The interactive map, which has been created by Imperial College London, has predicted which areas could see a surge in cases, based on existing data.

The map looks at data on daily reported cases, weekly reported deaths and mathematical modelling to forecast the probability of weekly Covid rates.

Covid rates are an expression of the number of new cases in an area in relation to its population.

They are calculated by dividing the number of new weekly cases by the area's population, then multiplying this by 100,000.

The map looks at the chance of each area seeing cases rise by more than 100 in seven days - known as a "Covid-19 hotspot 100."

The Northern Echo:

The map predicts Stockton is at most risk Picture: IMPERIAL COLLEGE LONDON

In the North-East, five areas have been identified as with the highest probability of Covid cases increasing by more than 100.

The map shows Stockton has a 30 per cent chance of becoming a hotspot in the week ending April 10 - the highest prediction in our region.

This is followed by Hartlepool, which has a 23 per cent probability of becoming a Covid hotspot over the same timeframe.

Meanwhile Darlington, County Durham and Sunderland are also listed with a probability of 15, 13 and five per cent respectively.

All other areas across the region appear to have a probability of between zero and one per cent, meaning cases are not forecast to surge.

Imperial College states that its projections for hotspots assume no change in interventions and human behaviour has been made since a week before the last observed data. The data was last updated on Saturday, March 27 at 8.42pm.

Imperial College also lists a number of limitations to its predictions.

It explains: "Predictions on this page assume no change in current interventions (lockdowns, school closures, and others) in the local area beyond those already taken about a week before the end of observations.

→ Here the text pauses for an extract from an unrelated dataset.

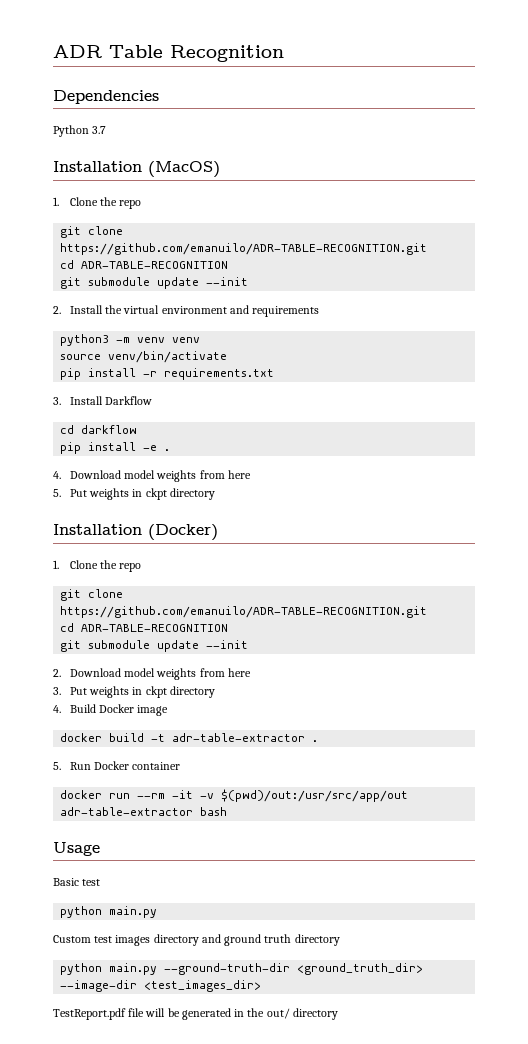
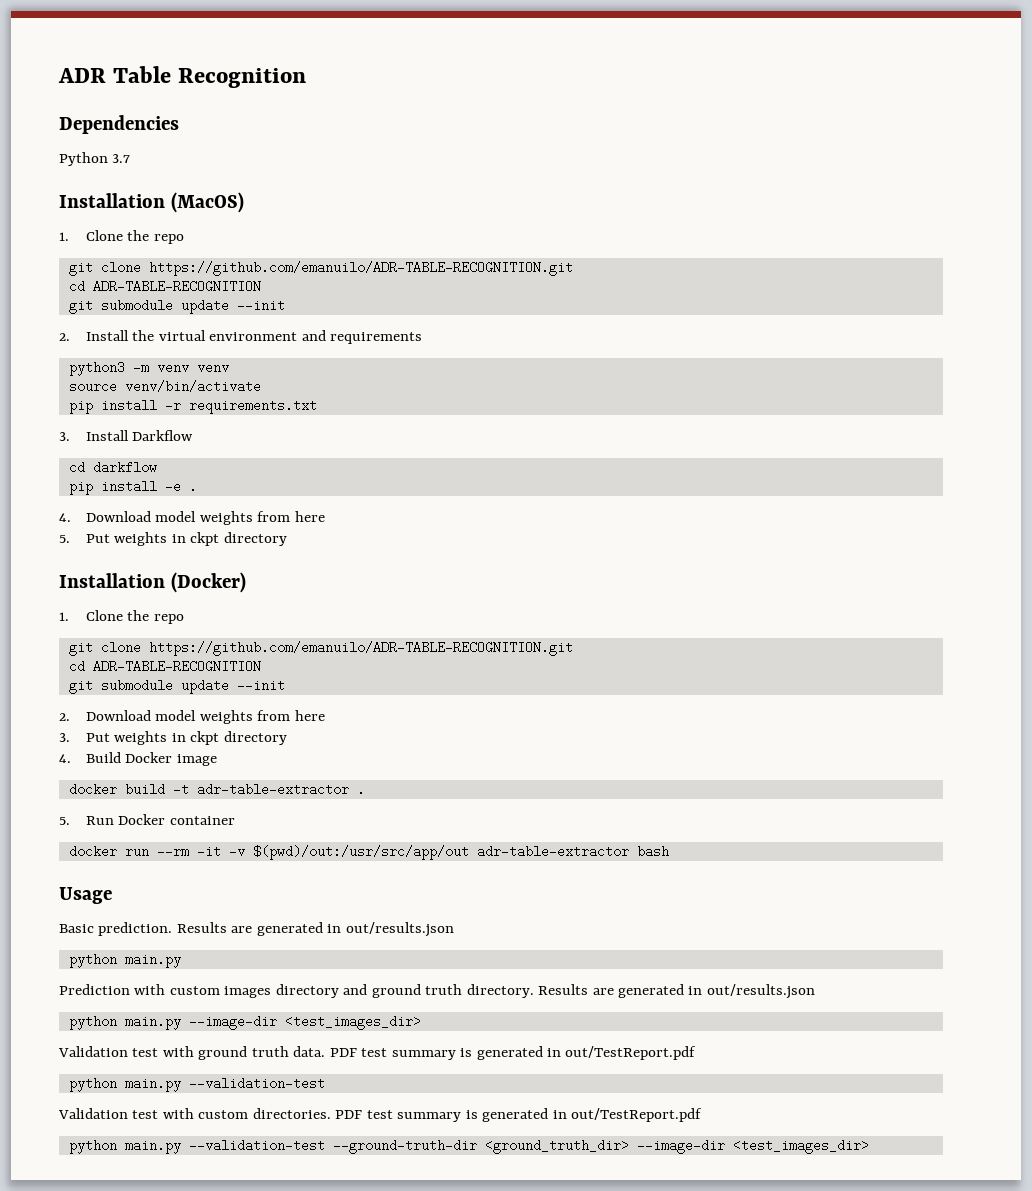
[82,879,101,886] test -> [98,922,454,937] prediction. Results are generated in out/results.json
[53,935,113,943] Custom test -> [59,984,220,995] Prediction with custom
[294,934,340,946] [60,963,424,975] [60,980,262,992] [53,1008,338,1020] directory // python main.py --ground-truth-dir <ground_truth_dir> --image-dir <test_images_dir> // TestReport.pdf file will be generated in the out/ directory -> [466,984,815,999] [68,1015,421,1030] [58,1046,697,1060] [68,1077,325,1092] [58,1108,703,1122] [68,1139,869,1154] directory. Results are generated in out/results.json // python main.py --image-dir <test_images_dir> // Validation test with ground truth data. PDF test summary is generated in out/TestReport.pdf // python main.py --validation-test // Validation test with custom directories. PDF test summary is generated in out/TestReport.pdf // python main.py --validation-test --ground-truth-dir <ground_truth_dir> --image-dir <test_images_dir>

"An increase in cases in an area can be due to an increase in testing. The model currently does not account for this.

"Each area (local authority) is treated independently apart from the overall Rt estimate for its region. Thus the epidemic in a region is neither affected by nor affects any other region. It also does not include importations from other countries.

"The population within an area is considered to be homogeneous - i.e. all individuals are considered equally likely to be affected by the disease progression."